[The records]:
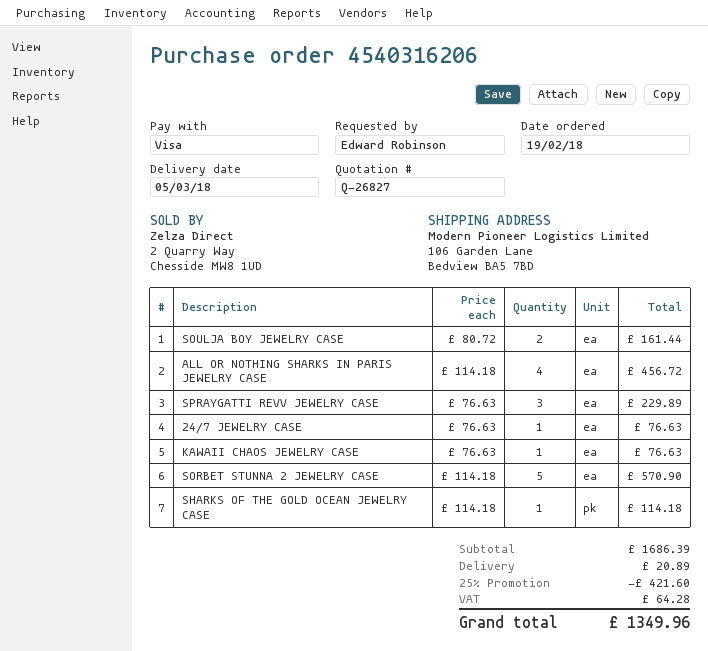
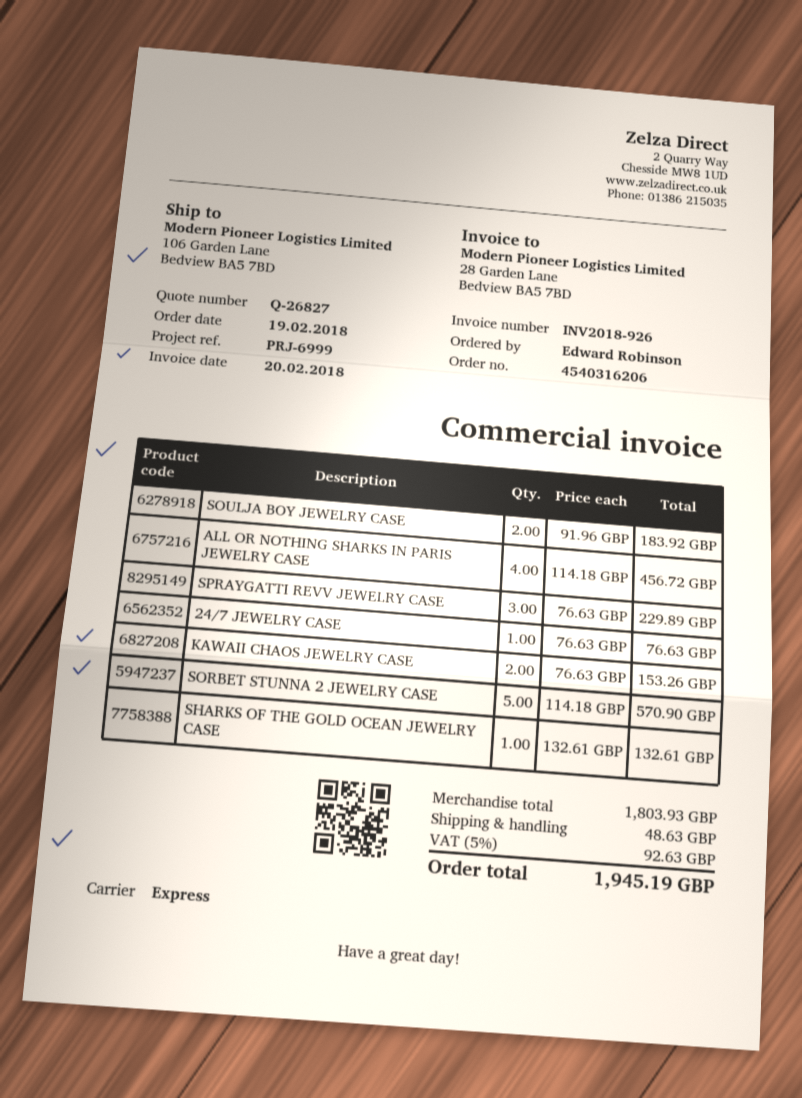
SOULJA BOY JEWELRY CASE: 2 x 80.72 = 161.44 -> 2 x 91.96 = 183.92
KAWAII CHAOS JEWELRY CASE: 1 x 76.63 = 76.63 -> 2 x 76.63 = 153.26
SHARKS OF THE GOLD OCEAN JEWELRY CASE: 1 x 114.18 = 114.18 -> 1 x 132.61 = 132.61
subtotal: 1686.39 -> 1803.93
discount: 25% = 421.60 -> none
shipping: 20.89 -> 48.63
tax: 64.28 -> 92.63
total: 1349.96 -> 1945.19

--

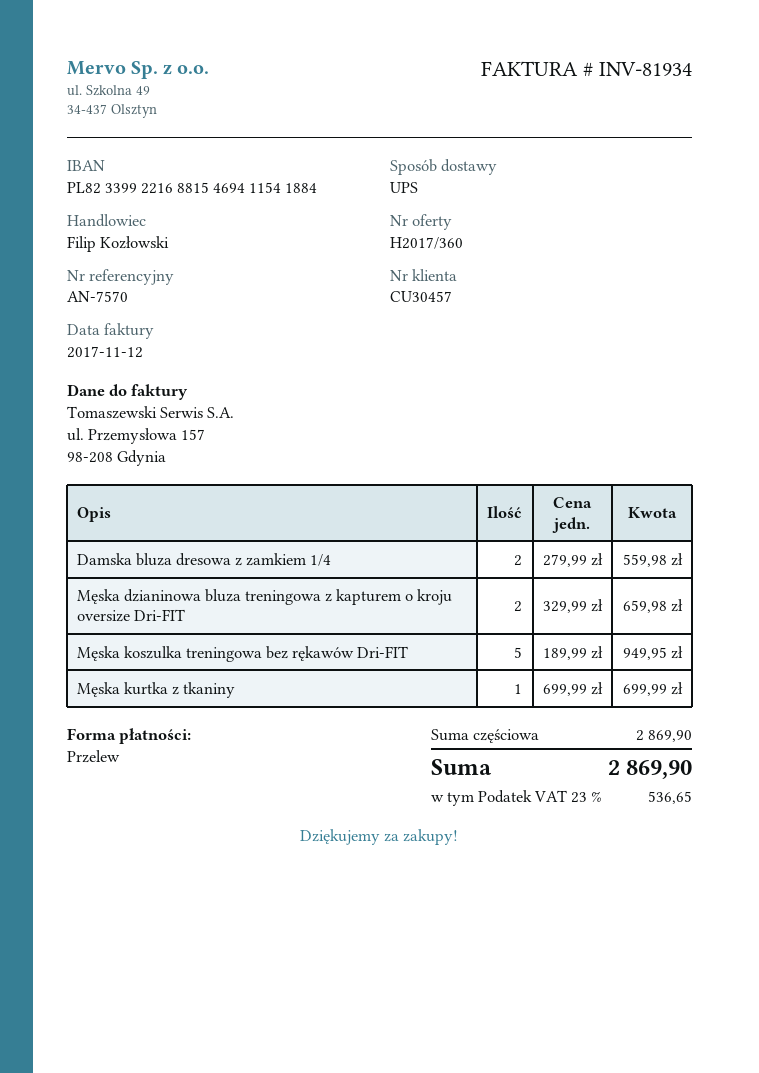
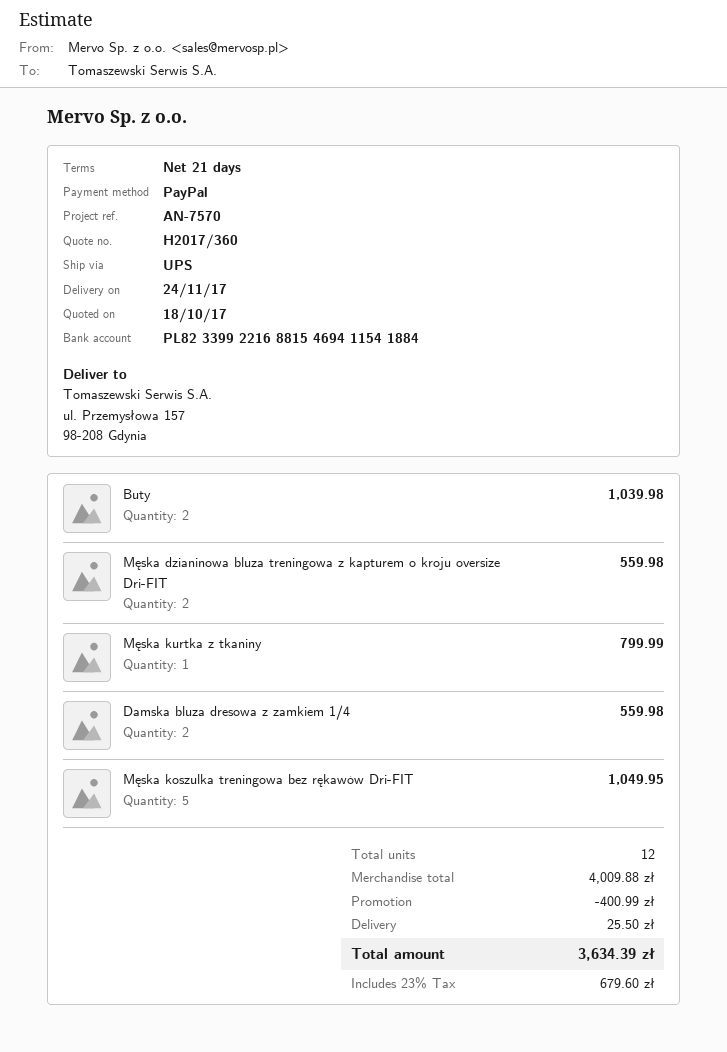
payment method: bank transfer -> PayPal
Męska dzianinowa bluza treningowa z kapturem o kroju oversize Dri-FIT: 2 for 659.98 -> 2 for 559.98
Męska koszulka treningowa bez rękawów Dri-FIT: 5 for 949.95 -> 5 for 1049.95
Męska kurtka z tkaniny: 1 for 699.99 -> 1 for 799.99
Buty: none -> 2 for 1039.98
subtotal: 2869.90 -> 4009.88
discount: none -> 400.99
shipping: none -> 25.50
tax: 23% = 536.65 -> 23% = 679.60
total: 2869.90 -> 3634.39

---

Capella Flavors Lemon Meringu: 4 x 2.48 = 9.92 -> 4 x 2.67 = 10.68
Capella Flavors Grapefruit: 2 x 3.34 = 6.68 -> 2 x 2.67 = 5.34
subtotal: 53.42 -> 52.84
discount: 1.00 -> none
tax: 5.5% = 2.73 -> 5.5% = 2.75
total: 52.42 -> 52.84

[Task statement]: Scan the material above for the word "JEWELRY". Copy each line where it occurs.

[Task output]:
SOULJA BOY JEWELRY CASE: 2 x 80.72 = 161.44 -> 2 x 91.96 = 183.92
KAWAII CHAOS JEWELRY CASE: 1 x 76.63 = 76.63 -> 2 x 76.63 = 153.26
SHARKS OF THE GOLD OCEAN JEWELRY CASE: 1 x 114.18 = 114.18 -> 1 x 132.61 = 132.61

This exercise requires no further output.